TechnikNeudefinition der Körpertemperatur: Studie zweifelt 36,6°C-Norm an

Neudefinition der Körpertemperatur: Studie zweifelt 36,6°C-Norm an

Neudefinition der Körpertemperatur: Studie zweifelt 36,6°C-Norm an
Bildquelle: © Getty Images | bernie_photo

29.08.2024 18:52

Der von Generationen verbreitete Glaube, dass die normale Körpertemperatur eines gesunden Menschen 36,6 Grad Celsius beträgt, ist nicht wahr. Zu diesem Schluss kam ein Team von Wissenschaftlern der Stanford University.

In den vergangenen Jahren beginnen Wissenschaftler, die lange vertretene Norm der Körpertemperatur von 36,6°C anzuzweifeln. Sie entdecken, dass sie möglicherweise nicht mehr ein universeller Gesundheitsindikator ist. Untersuchungen zeigen, dass sich die natürliche Körpertemperatur der Menschen abhängig von verschiedenen Faktoren wie Alter, Geschlecht, Lebensstil sowie regionalen und klimatischen Bedingungen unterscheiden kann. Neue Erkenntnisse legen nahe, dass Werte in einem breiteren Bereich genauso normal sein können. Eine solche Flexibilität in der Definition der Norm kann helfen, die Vielfalt der individuellen Körperreaktionen besser zu verstehen und Gesundheitszustände präziser zu diagnostizieren.

Was ist die richtige Körpertemperatur des Menschen?
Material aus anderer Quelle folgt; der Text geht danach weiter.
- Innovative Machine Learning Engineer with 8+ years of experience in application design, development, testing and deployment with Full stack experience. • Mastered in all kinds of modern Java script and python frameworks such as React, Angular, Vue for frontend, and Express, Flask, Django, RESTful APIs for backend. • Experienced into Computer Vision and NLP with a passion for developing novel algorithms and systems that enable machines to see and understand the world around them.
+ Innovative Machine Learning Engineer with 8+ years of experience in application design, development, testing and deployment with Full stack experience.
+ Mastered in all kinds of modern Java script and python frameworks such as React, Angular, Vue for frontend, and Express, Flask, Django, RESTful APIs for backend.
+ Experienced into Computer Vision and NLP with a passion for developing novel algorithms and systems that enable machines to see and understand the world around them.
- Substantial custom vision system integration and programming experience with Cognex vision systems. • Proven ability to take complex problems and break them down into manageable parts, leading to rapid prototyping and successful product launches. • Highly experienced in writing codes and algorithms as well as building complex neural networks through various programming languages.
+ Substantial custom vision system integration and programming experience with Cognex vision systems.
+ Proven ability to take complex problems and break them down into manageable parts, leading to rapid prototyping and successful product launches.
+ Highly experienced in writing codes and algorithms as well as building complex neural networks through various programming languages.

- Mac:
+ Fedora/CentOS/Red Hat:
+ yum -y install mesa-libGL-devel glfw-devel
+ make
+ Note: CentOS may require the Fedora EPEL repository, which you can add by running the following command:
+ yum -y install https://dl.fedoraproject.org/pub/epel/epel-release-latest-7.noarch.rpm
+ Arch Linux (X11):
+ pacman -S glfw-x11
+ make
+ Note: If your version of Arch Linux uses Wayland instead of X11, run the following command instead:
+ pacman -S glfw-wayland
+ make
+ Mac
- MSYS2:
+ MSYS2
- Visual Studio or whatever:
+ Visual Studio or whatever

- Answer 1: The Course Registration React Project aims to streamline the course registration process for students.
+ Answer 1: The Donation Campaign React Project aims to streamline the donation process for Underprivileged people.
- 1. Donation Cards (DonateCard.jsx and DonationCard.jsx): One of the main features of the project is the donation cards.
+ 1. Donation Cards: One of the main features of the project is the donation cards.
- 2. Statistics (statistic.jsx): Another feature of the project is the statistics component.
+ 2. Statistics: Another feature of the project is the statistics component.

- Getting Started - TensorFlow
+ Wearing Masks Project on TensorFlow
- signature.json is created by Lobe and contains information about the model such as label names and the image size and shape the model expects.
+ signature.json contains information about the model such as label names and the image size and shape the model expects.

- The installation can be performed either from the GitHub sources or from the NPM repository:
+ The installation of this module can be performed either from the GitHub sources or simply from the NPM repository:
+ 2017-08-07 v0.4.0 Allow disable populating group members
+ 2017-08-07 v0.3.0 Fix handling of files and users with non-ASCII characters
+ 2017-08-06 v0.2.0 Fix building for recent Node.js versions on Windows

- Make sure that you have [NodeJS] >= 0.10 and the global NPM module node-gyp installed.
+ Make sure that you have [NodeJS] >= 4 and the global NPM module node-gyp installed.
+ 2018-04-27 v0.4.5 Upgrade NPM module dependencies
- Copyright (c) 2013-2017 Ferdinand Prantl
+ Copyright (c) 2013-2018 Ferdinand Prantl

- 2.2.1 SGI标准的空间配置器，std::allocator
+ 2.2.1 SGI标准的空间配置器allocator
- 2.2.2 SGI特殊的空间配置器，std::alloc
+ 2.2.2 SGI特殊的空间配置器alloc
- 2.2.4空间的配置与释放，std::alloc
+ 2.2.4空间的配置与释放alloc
Untersuchungen von Wissenschaftlern der Stanford University zeigen, dass historische Temperaturmessungen, z. B. von Veteranen des Bürgerkriegs, sich stark von den heutigen Ergebnissen unterscheiden. Es wurden insgesamt 677.000 Temperaturmessungen aus verschiedenen Perioden analysiert.

Die Datenbank umfasste Messungen von Personen, die in der ersten Hälfte des 19. Jahrhunderts sowie in den 1970er Jahren geboren wurden, und Ergebnisse von Stanford Health Care von 2007 bis 2017. Die Studienergebnisse zeigten, dass die durchschnittliche Körpertemperatur pro Jahrzehnt um 0,03 Grad Celsius sinkt.

Auch wenn der Unterschied im Leben eines einzelnen Menschen gering erscheint, wird er nach anderthalb Jahrhunderten bedeutend. Die bisher angewandten Normen sind daher nicht mehr aktuell.

Die Forscher haben nicht festgelegt, was derzeit als zu niedrige oder zu hohe Körpertemperatur angesehen werden sollte. Sie wiesen nur darauf hin, dass die zeitgenössische Norm niedriger ist als 36,6 Grad Celsius.

Unser Urgroßvater hätte ständig Fieber haben können

Der Grund für diese Vorsicht ist die Qualität der historischen Daten. In der Mitte des 19. Jahrhunderts waren Temperaturmessungen noch keine gängige medizinische Prozedur. Die Norm von 36,6 Grad Celsius wurde vom deutschen Arzt Carl Reinhold August Wunderlich festgelegt.

Die Genauigkeit alter Thermometer war jedoch erheblich geringer als die moderner Thermometer. Darüber hinaus hat sich unser Wissen über die menschliche Physiologie erheblich erweitert. Es ist bemerkenswert, dass ein gesunder Mensch von vor mehr als 100 Jahren möglicherweise nicht den heutigen Gesundheitskriterien entsprochen hätte.

In der Vergangenheit wurden viele kleine Entzündungszustände, die heute behandelt werden, oft übersehen oder ohne Intervention beobachtet. Die Tageszeit, der Messort (Mund, Achsel, After), die Zeit seit der letzten Mahlzeit und das Geschlecht wirken sich ebenfalls auf die Temperaturmessung aus. Bei Frauen können Temperaturschwankungen von ihrem Menstruationszyklus abhängen.

Diese Variablen wurden in späteren Studien berücksichtigt, was zu einem leichten, aber spürbaren Anstieg der Ergebnisse im Vergleich zu heutigen Messungen führen kann.